Kerwin Olson, director of the Citizens Action Coalition, says the state’s current net metering policies should remain in place and the bill is bad for Hoosiers.
“This bill is anti-free enterprise, anti-free market, anti-consumer, anti-environmental,” says Olson. “And should be rejected in its totality by this committee.”
SB 309 would phase out the state’s current net metering policy, which allows rooftop solar customers to sell excess energy at the retail rate. The bill would gradually lower that – to 125 percent of the wholesale rate – over the next 30 years.
As originally written, the bill allows Hoosiers who install solar systems by July 1 to continue receiving that retail rate until 2047. The committee amended the bill to extend that deadline through the end of the year. The amendment, written by Rep. Ryan Hatfield (D-Evansville), also applies that grandfathering to the property, not the property owner who installed the system.
“I think that this is only fair, that, when we change policy, that we make sure that investments made by Hoosiers — that we honor those investments,” says Hatfield.
Two other amendments were added to the bill.
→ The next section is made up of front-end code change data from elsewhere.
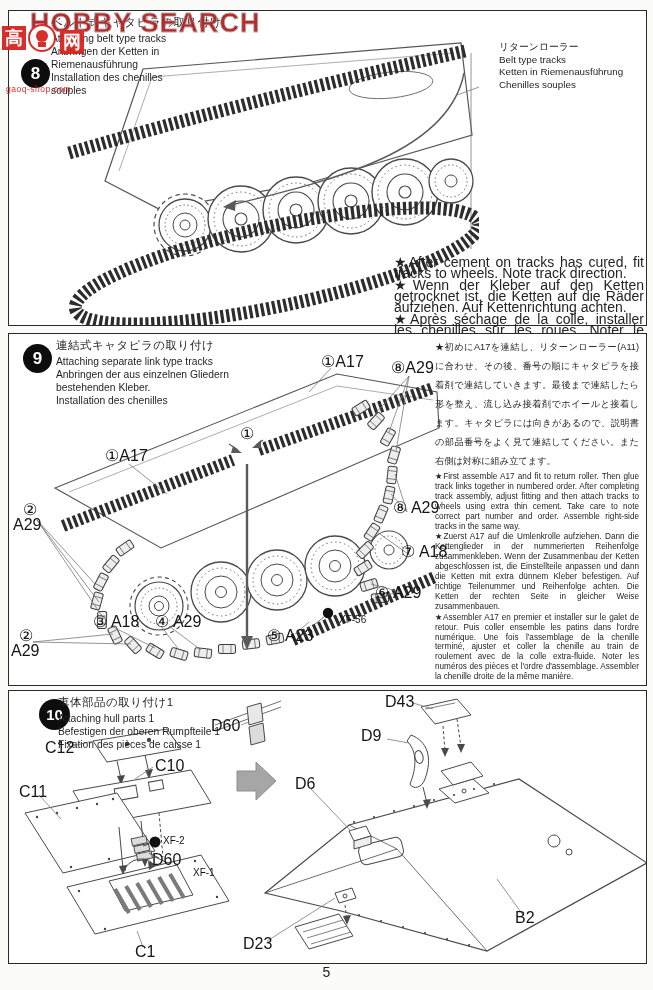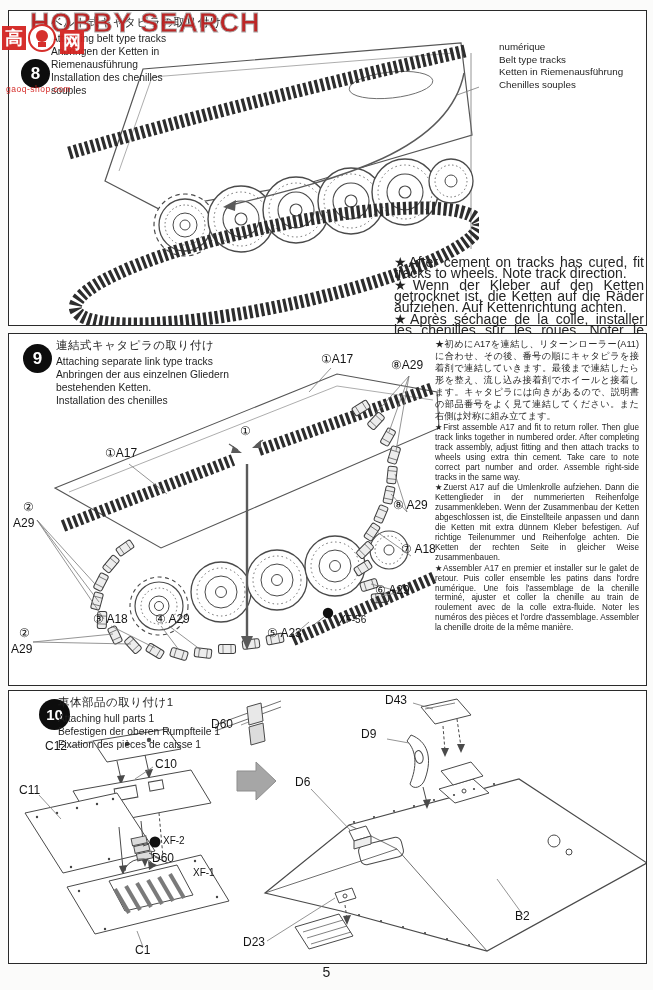"numérique" p { text: numérique -> リターンローラー }
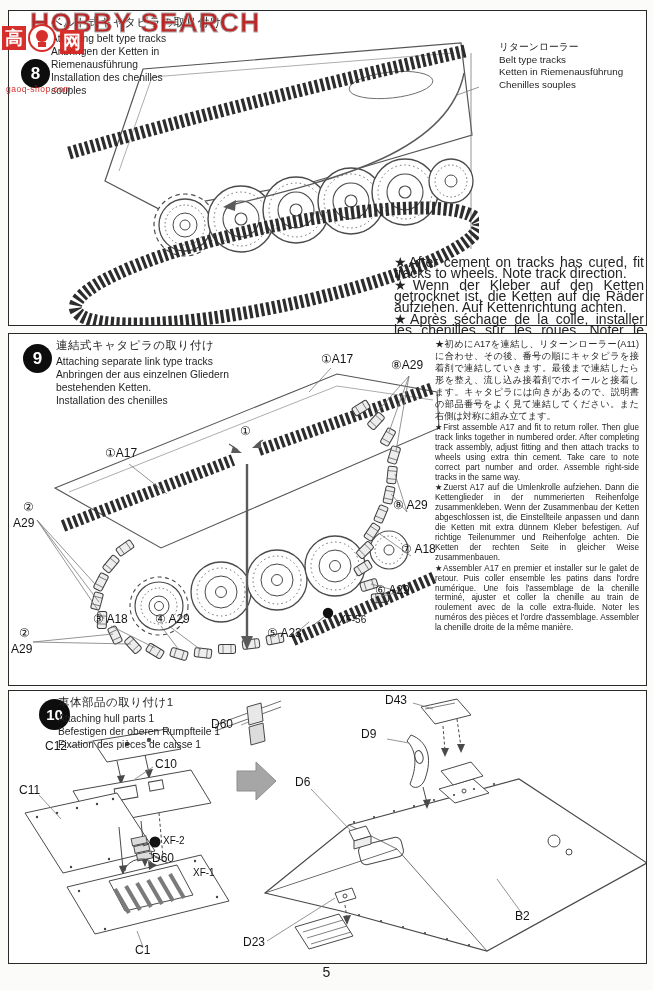"★初めにA17を連結し、リターンローラー(A11)に合わせ、その後、番号の順にキ" .note9 .jp { line-height: 12px -> 19px }
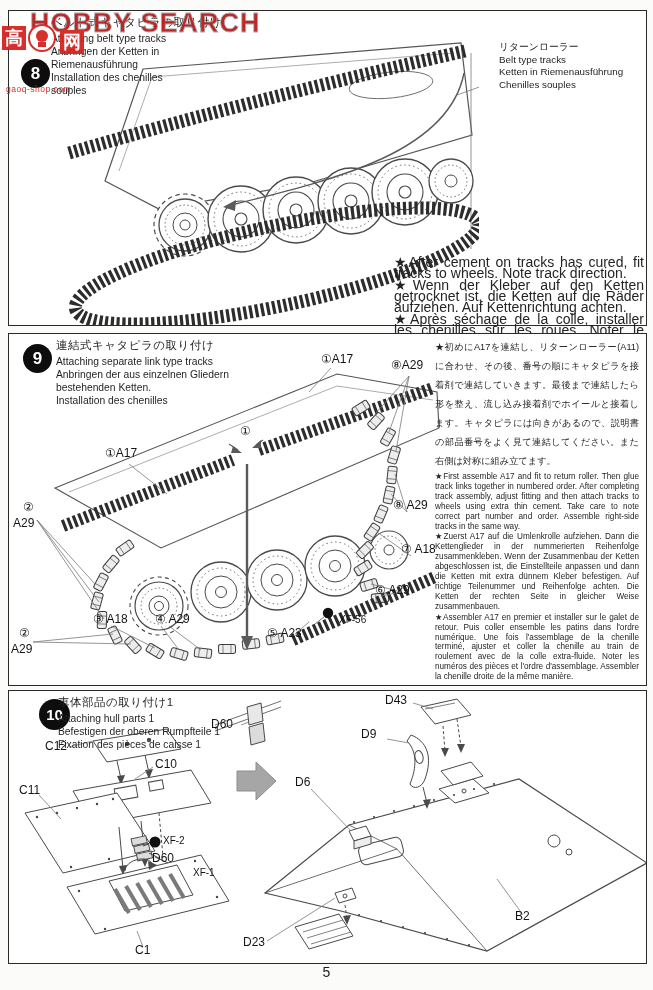"①A17" .plabel { font-size: 12px -> 16px }
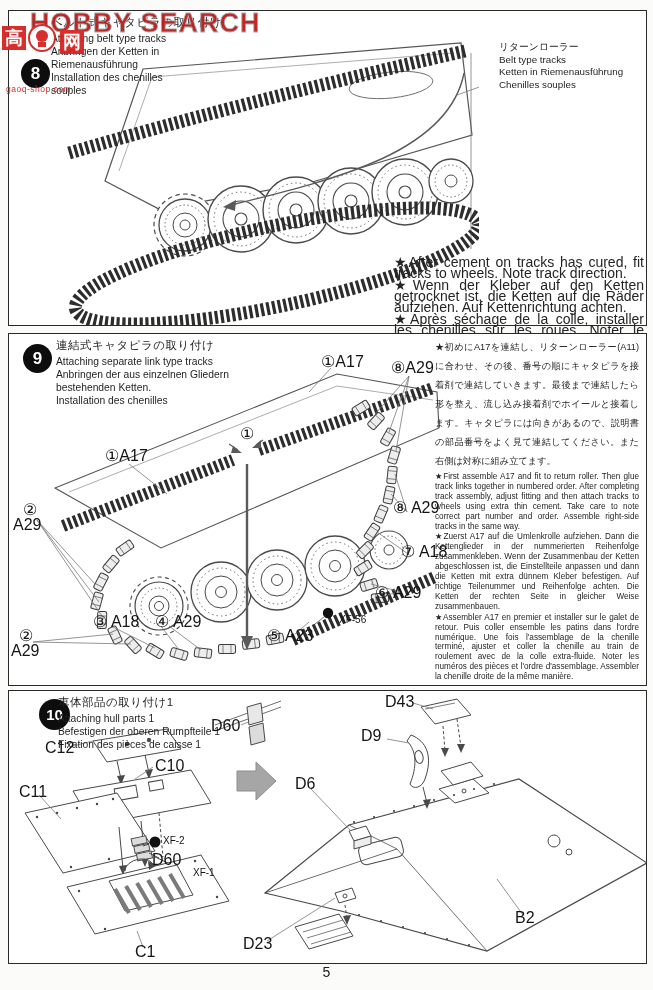"bestehenden Ketten." p { text: Ketten -> Kleber }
But some who came to testify want to see the bill amended further — like Eric Hesher, a solar developer from northeast Indiana. He says protecting the state’s current net metering policy is important for business.
“Solar is enabling Indiana businesses to be more competitive in the marketplace,” says Hesher.
Hesher also wants to see limits on the fees utilities may charge net metering customers for access to the grid.